Since Islamic State has invaded parts of Iraq and Syria, Christians have taken refuge in Kurdistan. While the government in Kurdistan has claimed religious freedom in their laws, the Christians now residing in Kurdistan are experiencing discrimination because they are treated as second-class citizens to the Sunni Kurds. On the USCIRF report, Kurdistan is considered as a “Tier 2” country, which means it should still be closely monitored due to the violations of religious freedom and poor treatment of religious minorities from authorities.

06/05/2017 Iraq (CNA) – After the Islamic State ravaged large parts of Iraq and Syria in 2014, religious minorities targeted for genocide fled into Kurdistan – but a new report alleges continued discrimination against them.

“We praise the Kurdistan Regional Government for sheltering and protecting these oppressed groups and urge it to continue to take steps to ensure that these communities realize their rights and fully participate in society,” said Fr. Thomas Reese, chair of the U.S. Commission on International Religious Freedom.

He made his remarks in the wake of the release of the commission’s report on the situation for persecuted religious minorities in Kurdistan.

The report, “Wilting in the Kurdish Sun,” was prepared for the U.S. Commission on International Religious Freedom (USCIRF) between May and August of 2016 and released on June 1.

USCIRF is a bipartisan federal commission charged with monitoring abuses of freedom of religion around the world and making policy recommendations to the State Department on international religious freedom.

In their new report, USCIRF explains how religious minorities in Northern Iraq – Yazidis, Christians, Shabak, and Turkmen – fled the ISIS onslaught in 2014 into Kurdistan.
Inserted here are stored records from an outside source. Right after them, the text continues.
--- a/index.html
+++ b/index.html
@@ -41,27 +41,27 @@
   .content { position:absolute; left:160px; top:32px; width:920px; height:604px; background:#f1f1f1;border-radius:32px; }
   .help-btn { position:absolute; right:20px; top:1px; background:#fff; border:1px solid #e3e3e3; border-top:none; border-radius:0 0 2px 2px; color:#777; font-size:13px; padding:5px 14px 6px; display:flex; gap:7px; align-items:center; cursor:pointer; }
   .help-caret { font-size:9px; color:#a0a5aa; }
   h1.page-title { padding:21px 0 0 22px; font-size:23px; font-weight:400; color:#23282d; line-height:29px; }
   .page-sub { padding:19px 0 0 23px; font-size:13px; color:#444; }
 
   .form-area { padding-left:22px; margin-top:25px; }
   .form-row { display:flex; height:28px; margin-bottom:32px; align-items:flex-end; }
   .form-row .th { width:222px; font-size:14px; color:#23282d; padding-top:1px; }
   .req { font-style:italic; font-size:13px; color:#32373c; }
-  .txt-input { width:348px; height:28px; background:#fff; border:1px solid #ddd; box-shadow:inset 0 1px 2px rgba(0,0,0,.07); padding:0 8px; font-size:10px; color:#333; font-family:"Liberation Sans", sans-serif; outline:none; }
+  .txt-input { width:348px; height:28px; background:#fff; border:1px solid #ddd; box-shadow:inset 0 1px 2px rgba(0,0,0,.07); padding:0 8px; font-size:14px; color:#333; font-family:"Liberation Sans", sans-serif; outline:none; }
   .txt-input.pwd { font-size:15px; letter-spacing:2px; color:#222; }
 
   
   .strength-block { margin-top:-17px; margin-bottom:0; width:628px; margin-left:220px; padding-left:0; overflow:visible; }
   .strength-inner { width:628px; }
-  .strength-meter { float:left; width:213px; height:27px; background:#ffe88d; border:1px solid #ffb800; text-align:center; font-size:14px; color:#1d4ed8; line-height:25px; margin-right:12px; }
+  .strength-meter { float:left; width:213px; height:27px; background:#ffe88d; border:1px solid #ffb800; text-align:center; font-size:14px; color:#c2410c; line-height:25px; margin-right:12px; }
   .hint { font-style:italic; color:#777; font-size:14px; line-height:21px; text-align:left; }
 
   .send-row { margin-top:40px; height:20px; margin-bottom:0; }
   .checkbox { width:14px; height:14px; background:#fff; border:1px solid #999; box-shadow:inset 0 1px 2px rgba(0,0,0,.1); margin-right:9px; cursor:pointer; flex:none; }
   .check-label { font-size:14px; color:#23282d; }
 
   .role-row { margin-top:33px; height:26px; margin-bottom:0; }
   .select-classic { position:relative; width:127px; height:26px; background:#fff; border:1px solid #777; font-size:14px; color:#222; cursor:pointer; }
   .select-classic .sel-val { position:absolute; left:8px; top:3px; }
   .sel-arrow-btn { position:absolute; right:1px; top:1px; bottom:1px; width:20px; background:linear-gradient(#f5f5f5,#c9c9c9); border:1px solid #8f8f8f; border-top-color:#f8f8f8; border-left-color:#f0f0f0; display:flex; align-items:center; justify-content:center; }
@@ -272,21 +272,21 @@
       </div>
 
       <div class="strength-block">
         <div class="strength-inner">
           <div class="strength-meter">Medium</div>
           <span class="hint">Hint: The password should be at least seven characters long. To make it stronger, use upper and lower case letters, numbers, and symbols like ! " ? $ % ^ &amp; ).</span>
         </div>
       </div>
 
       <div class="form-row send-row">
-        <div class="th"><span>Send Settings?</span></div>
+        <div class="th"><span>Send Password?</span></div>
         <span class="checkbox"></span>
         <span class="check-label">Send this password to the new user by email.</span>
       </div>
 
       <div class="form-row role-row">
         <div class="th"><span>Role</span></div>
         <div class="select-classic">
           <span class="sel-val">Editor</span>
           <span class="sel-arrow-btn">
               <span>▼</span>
Christians, Yazidis, and Shi’a Muslims were labeled by the U.S. as genocide victims of ISIS, while other minorities were said to be victims of “crimes against humanity.” They took shelter in Kurdistan, including around 70,000 Christians in Erbil.

This has added to the ethnic and religious diversity of the region, which had already become more diverse since the U.S. invasion in 2003 resulted in minorities moving to Kurdistan, the report explained.

However, despite the freedom of religion of these minorities being “comparatively robust” in Kurdistan to other areas in the region, they still face discrimination, violence, and restrictions upon their movement there, the report alleged.

Furthermore, the region’s “strained resources and security situation” threaten to contribute to future unrest and ethnic and religious conflict, the report warned.

Laws in Kurdistan are on the surface “favorable to religious freedom,” USCIRF said, and “senior religious leaders are frequently consulted by ministers and government officials.” Minorities are represented in the regional parliament as mandated by law.

However, “many religious groups complained to researchers that they remain second-class citizens compared with Sunni Kurds,” the report said. And while laws may be friendly to religious minorities, they may not experience such support from their neighbors in their communities.